** Records supplied follows **
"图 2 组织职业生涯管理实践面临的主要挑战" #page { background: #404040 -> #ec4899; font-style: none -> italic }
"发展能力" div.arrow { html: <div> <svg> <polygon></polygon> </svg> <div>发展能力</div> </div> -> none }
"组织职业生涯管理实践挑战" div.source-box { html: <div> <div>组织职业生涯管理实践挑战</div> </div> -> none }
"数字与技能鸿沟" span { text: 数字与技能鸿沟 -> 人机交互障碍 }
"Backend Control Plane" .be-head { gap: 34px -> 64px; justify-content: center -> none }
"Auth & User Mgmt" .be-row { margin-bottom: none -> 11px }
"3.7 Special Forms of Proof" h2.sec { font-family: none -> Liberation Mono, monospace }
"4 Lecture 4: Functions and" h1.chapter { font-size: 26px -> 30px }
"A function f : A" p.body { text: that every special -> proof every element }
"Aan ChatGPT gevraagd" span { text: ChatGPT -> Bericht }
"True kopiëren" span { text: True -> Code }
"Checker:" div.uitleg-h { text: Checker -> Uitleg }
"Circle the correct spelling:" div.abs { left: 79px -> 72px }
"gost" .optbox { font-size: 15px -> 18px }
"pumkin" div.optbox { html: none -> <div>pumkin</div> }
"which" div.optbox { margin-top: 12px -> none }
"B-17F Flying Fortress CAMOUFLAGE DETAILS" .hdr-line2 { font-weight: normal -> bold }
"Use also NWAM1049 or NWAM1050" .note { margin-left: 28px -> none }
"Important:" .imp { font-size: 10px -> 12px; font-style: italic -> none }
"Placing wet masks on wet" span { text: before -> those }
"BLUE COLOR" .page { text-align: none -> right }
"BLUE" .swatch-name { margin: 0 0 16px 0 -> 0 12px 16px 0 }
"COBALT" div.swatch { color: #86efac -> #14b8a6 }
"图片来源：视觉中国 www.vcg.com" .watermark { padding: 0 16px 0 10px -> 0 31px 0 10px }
** End of Records supplied **
* What you will do
The records need to be set down again without a single difference.

* Task output
"图 2 组织职业生涯管理实践面临的主要挑战" #page { background: #404040 -> #ec4899; font-style: none -> italic }
"发展能力" div.arrow { html: <div> <svg> <polygon></polygon> </svg> <div>发展能力</div> </div> -> none }
"组织职业生涯管理实践挑战" div.source-box { html: <div> <div>组织职业生涯管理实践挑战</div> </div> -> none }
"数字与技能鸿沟" span { text: 数字与技能鸿沟 -> 人机交互障碍 }
"Backend Control Plane" .be-head { gap: 34px -> 64px; justify-content: center -> none }
"Auth & User Mgmt" .be-row { margin-bottom: none -> 11px }
"3.7 Special Forms of Proof" h2.sec { font-family: none -> Liberation Mono, monospace }
"4 Lecture 4: Functions and" h1.chapter { font-size: 26px -> 30px }
"A function f : A" p.body { text: that every special -> proof every element }
"Aan ChatGPT gevraagd" span { text: ChatGPT -> Bericht }
"True kopiëren" span { text: True -> Code }
"Checker:" div.uitleg-h { text: Checker -> Uitleg }
"Circle the correct spelling:" div.abs { left: 79px -> 72px }
"gost" .optbox { font-size: 15px -> 18px }
"pumkin" div.optbox { html: none -> <div>pumkin</div> }
"which" div.optbox { margin-top: 12px -> none }
"B-17F Flying Fortress CAMOUFLAGE DETAILS" .hdr-line2 { font-weight: normal -> bold }
"Use also NWAM1049 or NWAM1050" .note { margin-left: 28px -> none }
"Important:" .imp { font-size: 10px -> 12px; font-style: italic -> none }
"Placing wet masks on wet" span { text: before -> those }
"BLUE COLOR" .page { text-align: none -> right }
"BLUE" .swatch-name { margin: 0 0 16px 0 -> 0 12px 16px 0 }
"COBALT" div.swatch { color: #86efac -> #14b8a6 }
"图片来源：视觉中国 www.vcg.com" .watermark { padding: 0 16px 0 10px -> 0 31px 0 10px }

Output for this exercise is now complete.